Locking the clock: from darkness to daylight

The reintroduction of the Sunshine Protection Act aims to “lock the clock” to end daylight saving time in the United States.

Last Sunday, the country set their clocks forward an hour to start daylight saving time. For over 100 years, Americans have had this ritual of changing their clocks twice a year, spring forward and fall backward, to get more sunlight during the summer.

Daylight saving time was first implemented in 1918’s Standard Time Act, that also separated the continental U.S. into five different time zones.

However, not all 50 states observe “daylight savings” such as Arizona and Hawaii.

In 1967, Hawaii opted out of using daylight saving time because the state’s sunrise and sunset are around the same time each day. Arizona, besides the Navajo Nation, opted out a year later due to the state’s extreme heat.

Daylight saving time was first introduced to conserve energy during World War I.

A study by Stanford University shows there’s only a 0.34% reduction in electricity consumption during daylight saving time. While another study found that daylight savings can be harmful to an individual’s health.

According to a study by UT Southwestern, changing clocks twice a year increased the risk of depression, obesity, heart attack, cancer and even car accidents.

This could also be the last time Americans would need to change their clocks.

In 2018, a bill called the Sunshine Protection Act was first introduced and aimed to make all 50 states stay on daylight saving time permanently. Both Republicans and Democrats overwhelmingly supported the act but it did not pass.

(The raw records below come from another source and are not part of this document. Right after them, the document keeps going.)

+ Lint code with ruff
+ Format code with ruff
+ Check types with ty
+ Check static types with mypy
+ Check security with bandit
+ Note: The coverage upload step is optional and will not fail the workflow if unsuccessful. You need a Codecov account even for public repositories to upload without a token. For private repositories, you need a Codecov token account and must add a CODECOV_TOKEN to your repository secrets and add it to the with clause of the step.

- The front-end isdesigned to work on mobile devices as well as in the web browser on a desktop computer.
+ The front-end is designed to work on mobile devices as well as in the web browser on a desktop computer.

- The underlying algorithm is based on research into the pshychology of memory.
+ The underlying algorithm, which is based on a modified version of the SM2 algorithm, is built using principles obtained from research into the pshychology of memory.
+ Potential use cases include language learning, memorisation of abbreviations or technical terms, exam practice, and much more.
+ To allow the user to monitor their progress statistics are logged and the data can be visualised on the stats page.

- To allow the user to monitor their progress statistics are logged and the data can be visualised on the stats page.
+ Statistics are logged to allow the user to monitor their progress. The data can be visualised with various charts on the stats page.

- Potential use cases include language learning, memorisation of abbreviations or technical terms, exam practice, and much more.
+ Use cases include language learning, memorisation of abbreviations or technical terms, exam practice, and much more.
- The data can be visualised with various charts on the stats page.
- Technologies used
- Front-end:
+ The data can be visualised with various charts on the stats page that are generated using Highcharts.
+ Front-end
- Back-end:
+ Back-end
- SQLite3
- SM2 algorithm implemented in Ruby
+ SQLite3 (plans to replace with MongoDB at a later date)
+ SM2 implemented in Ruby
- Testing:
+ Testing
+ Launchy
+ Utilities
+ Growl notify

Sen. Marco Rubio (R-FL) reintroduced the bill this year.

“This ritual of changing time twice a year is stupid,” Rubio said. “Locking the clock has overwhelming bipartisan and popular support. I hope that we can finally get this done.”

Sen. Ed Markey (D-MA) said, “It’s past the time for Congress to broaden its horizons and finally make daylight saving time permanent; with the Sunshine Protection Act, we can shine a light on the darkest days of the year and deliver more sun, more smiles, and brighter skies.”

The bill will still need to pass in the House before being signed by President Biden to make daylight saving time permanent in the United States.